- Task brief: Please transcribe the entries exactly and omit the images they contain.

- Listed entries:
● ● ●

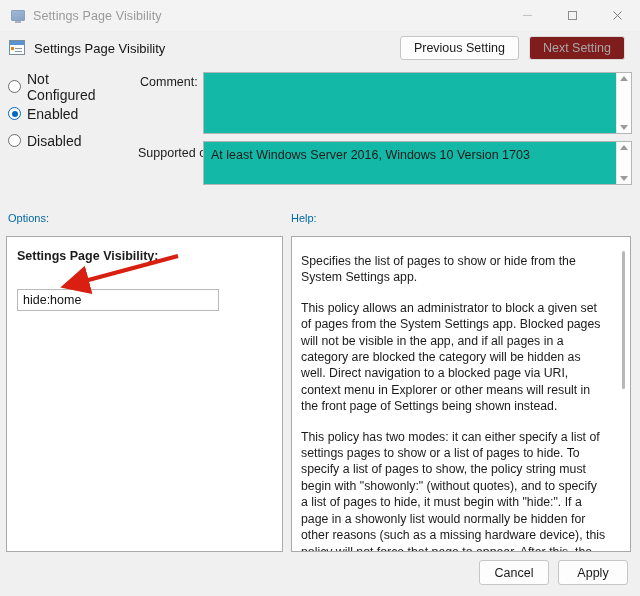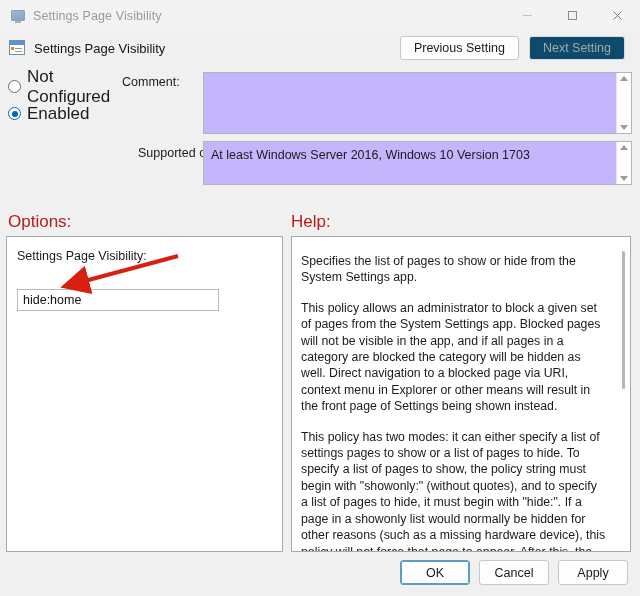--- a/index.html
+++ b/index.html
@@ -131,21 +131,21 @@
     background: #fdfdfd;
     border: 1px solid #c6c6c6;
     border-radius: 3px;
     height: 24px;
     padding: 0 13px;
     cursor: default;
     box-sizing: border-box;
   }
   .btn.disabled {
     color: #a6a6a6;
-    background: #0c4a6e;
+    background: #7f1d1d;
     border-color: #dcdcdc;
   }
   .btn.focus {
     border-color: #5a9ec4;
     box-shadow: 0 0 0 1px #5a9ec4 inset;
   }
 
   
   .topform {
     position: relative;
@@ -177,33 +177,33 @@
     border-width: 1px;
   }
   .radio.checked::after {
     content: "";
     position: absolute;
     left: 2.5px; top: 2.5px;
     width: 6px; height: 6px;
     border-radius: 50%;
     background: #0067c0;
   }
-  .radio-label { font-size: 17px; }
+  .radio-label { font-size: 14px; }
 
   .field-label {
     position: absolute;
     font-size: 12.5px;
     color: #1b1b1b;
   }
-  .lbl-comment { left: 122px; top: 10px; }
+  .lbl-comment { left: 140px; top: 10px; }
   .lbl-supported { left: 138px; top: 81px; }
 
   .boxfield {
     position: absolute;
-    background: #c4b5fd;
+    background: #14b8a6;
     border: 1px solid #b5b5b5;
     box-sizing: border-box;
     display: flex;
   }
   .comment-box { left: 203px; top: 76px - 69px; }
   .comment-box { left: 203px; top: 7px; width: 429px; height: 62px; }
   .supported-box { left: 203px; top: 76px; width: 429px; height: 44px; }
   .boxfield .text {
     flex: 1;
     padding: 5px 7px;
@@ -228,22 +228,22 @@
     width: 0; height: 0;
     border-left: 4px solid transparent;
     border-right: 4px solid transparent;
   }
   .arrow-up { border-bottom: 5px solid #9a9a9a; }
   .arrow-down { border-top: 5px solid #9a9a9a; }
 
   
   .section-label {
     position: absolute;
-    font-size: 17px;
-    color: #b91c1c;
+    font-size: 11px;
+    color: #0369a1;
     text-align: right;
   }
   .lbl-options { left: 8px; top: 212px; }
   .lbl-help { left: 291px; top: 212px; }
 
   
   .panel {
     position: absolute;
     background: #ffffff;
     border: 1px solid #a9a9a9;
@@ -255,20 +255,21 @@
   }
   .help-panel {
     left: 291px; top: 236px;
     width: 340px; height: 316px;
     display: flex;
   }
   .opt-inner { padding: 12px 10px 0 10px; }
   .opt-caption {
     font-size: 12.5px;
     margin-bottom: 26px;
+    font-weight: bold;
   }
   .opt-input {
     width: 202px;
     height: 22px;
     border: 1px solid #b9b9b9;
     background: #ffffff;
     box-sizing: border-box;
     font-family: "Liberation Sans", sans-serif;
     font-size: 12.5px;
     color: #111;
@@ -374,20 +375,24 @@
 
   <div class="radios">
     <div class="radio-row">
       <span class="radio"></span>
       <span class="radio-label">Not Configured</span>
     </div>
     <div class="radio-row">
       <span class="radio checked"></span>
       <span class="radio-label">Enabled</span>
     </div>
+    <div class="radio-row">
+      <span class="radio"></span>
+      <span class="radio-label">Disabled</span>
+    </div>
   </div>
 
   <div class="field-label lbl-comment">Comment:</div>
   <div class="boxfield comment-box">
     <div class="text"></div>
     <div class="vscroll">
       <span class="arrow-up"></span>
       <span class="arrow-down"></span>
     </div>
   </div>
@@ -417,21 +422,20 @@
     <p>Specifies the list of pages to show or hide from the System Settings app.</p>
     <p>This policy allows an administrator to block a given set of pages from the System Settings app. Blocked pages will not be visible in the app, and if all pages in a category are blocked the category will be hidden as well. Direct navigation to a blocked page via URI, context menu in Explorer or other means will result in the front page of Settings being shown instead.</p>
     <p>This policy has two modes: it can either specify a list of settings pages to show or a list of pages to hide. To specify a list of pages to show, the policy string must begin with "showonly:" (without quotes), and to specify a list of pages to hide, it must begin with "hide:". If a page in a showonly list would normally be hidden for other reasons (such as a missing hardware device), this policy will not force that page to appear. After this, the policy string must contain a semicolon-delimited list of settings page identifiers. The identifier for any given settings page is the published URI for that page, minus the "ms-settings:" protocol part.</p>
   </div>
   <div class="help-scroll">
     <div class="help-thumb"></div>
   </div>
 </div>
 
 <div class="footer">
-  <button class="btn focus">OK</button>
   <button class="btn">Cancel</button>
   <button class="btn">Apply</button>
 </div>
 
 <svg class="annot-arrow" viewBox="0 0 132 46">
   <defs>
     <marker id="ah" markerWidth="7" markerHeight="7" refX="5.6" refY="3.5" orient="auto">
       <path d="M0,0 L7,3.5 L0,7 z" fill="#d91f11"></path>
     </marker>
   </defs>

● ● ●

- Result for this exercise:
--- a/index.html
+++ b/index.html
@@ -131,21 +131,21 @@
     background: #fdfdfd;
     border: 1px solid #c6c6c6;
     border-radius: 3px;
     height: 24px;
     padding: 0 13px;
     cursor: default;
     box-sizing: border-box;
   }
   .btn.disabled {
     color: #a6a6a6;
-    background: #0c4a6e;
+    background: #7f1d1d;
     border-color: #dcdcdc;
   }
   .btn.focus {
     border-color: #5a9ec4;
     box-shadow: 0 0 0 1px #5a9ec4 inset;
   }
 
   
   .topform {
     position: relative;
@@ -177,33 +177,33 @@
     border-width: 1px;
   }
   .radio.checked::after {
     content: "";
     position: absolute;
     left: 2.5px; top: 2.5px;
     width: 6px; height: 6px;
     border-radius: 50%;
     background: #0067c0;
   }
-  .radio-label { font-size: 17px; }
+  .radio-label { font-size: 14px; }
 
   .field-label {
     position: absolute;
     font-size: 12.5px;
     color: #1b1b1b;
   }
-  .lbl-comment { left: 122px; top: 10px; }
+  .lbl-comment { left: 140px; top: 10px; }
   .lbl-supported { left: 138px; top: 81px; }
 
   .boxfield {
     position: absolute;
-    background: #c4b5fd;
+    background: #14b8a6;
     border: 1px solid #b5b5b5;
     box-sizing: border-box;
     display: flex;
   }
   .comment-box { left: 203px; top: 76px - 69px; }
   .comment-box { left: 203px; top: 7px; width: 429px; height: 62px; }
   .supported-box { left: 203px; top: 76px; width: 429px; height: 44px; }
   .boxfield .text {
     flex: 1;
     padding: 5px 7px;
@@ -228,22 +228,22 @@
     width: 0; height: 0;
     border-left: 4px solid transparent;
     border-right: 4px solid transparent;
   }
   .arrow-up { border-bottom: 5px solid #9a9a9a; }
   .arrow-down { border-top: 5px solid #9a9a9a; }
 
   
   .section-label {
     position: absolute;
-    font-size: 17px;
-    color: #b91c1c;
+    font-size: 11px;
+    color: #0369a1;
     text-align: right;
   }
   .lbl-options { left: 8px; top: 212px; }
   .lbl-help { left: 291px; top: 212px; }
 
   
   .panel {
     position: absolute;
     background: #ffffff;
     border: 1px solid #a9a9a9;
@@ -255,20 +255,21 @@
   }
   .help-panel {
     left: 291px; top: 236px;
     width: 340px; height: 316px;
     display: flex;
   }
   .opt-inner { padding: 12px 10px 0 10px; }
   .opt-caption {
     font-size: 12.5px;
     margin-bottom: 26px;
+    font-weight: bold;
   }
   .opt-input {
     width: 202px;
     height: 22px;
     border: 1px solid #b9b9b9;
     background: #ffffff;
     box-sizing: border-box;
     font-family: "Liberation Sans", sans-serif;
     font-size: 12.5px;
     color: #111;
@@ -374,20 +375,24 @@
 
   <div class="radios">
     <div class="radio-row">
       <span class="radio"></span>
       <span class="radio-label">Not Configured</span>
     </div>
     <div class="radio-row">
       <span class="radio checked"></span>
       <span class="radio-label">Enabled</span>
     </div>
+    <div class="radio-row">
+      <span class="radio"></span>
+      <span class="radio-label">Disabled</span>
+    </div>
   </div>
 
   <div class="field-label lbl-comment">Comment:</div>
   <div class="boxfield comment-box">
     <div class="text"></div>
     <div class="vscroll">
       <span class="arrow-up"></span>
       <span class="arrow-down"></span>
     </div>
   </div>
@@ -417,21 +422,20 @@
     <p>Specifies the list of pages to show or hide from the System Settings app.</p>
     <p>This policy allows an administrator to block a given set of pages from the System Settings app. Blocked pages will not be visible in the app, and if all pages in a category are blocked the category will be hidden as well. Direct navigation to a blocked page via URI, context menu in Explorer or other means will result in the front page of Settings being shown instead.</p>
     <p>This policy has two modes: it can either specify a list of settings pages to show or a list of pages to hide. To specify a list of pages to show, the policy string must begin with "showonly:" (without quotes), and to specify a list of pages to hide, it must begin with "hide:". If a page in a showonly list would normally be hidden for other reasons (such as a missing hardware device), this policy will not force that page to appear. After this, the policy string must contain a semicolon-delimited list of settings page identifiers. The identifier for any given settings page is the published URI for that page, minus the "ms-settings:" protocol part.</p>
   </div>
   <div class="help-scroll">
     <div class="help-thumb"></div>
   </div>
 </div>
 
 <div class="footer">
-  <button class="btn focus">OK</button>
   <button class="btn">Cancel</button>
   <button class="btn">Apply</button>
 </div>
 
 <svg class="annot-arrow" viewBox="0 0 132 46">
   <defs>
     <marker id="ah" markerWidth="7" markerHeight="7" refX="5.6" refY="3.5" orient="auto">
       <path d="M0,0 L7,3.5 L0,7 z" fill="#d91f11"></path>
     </marker>
   </defs>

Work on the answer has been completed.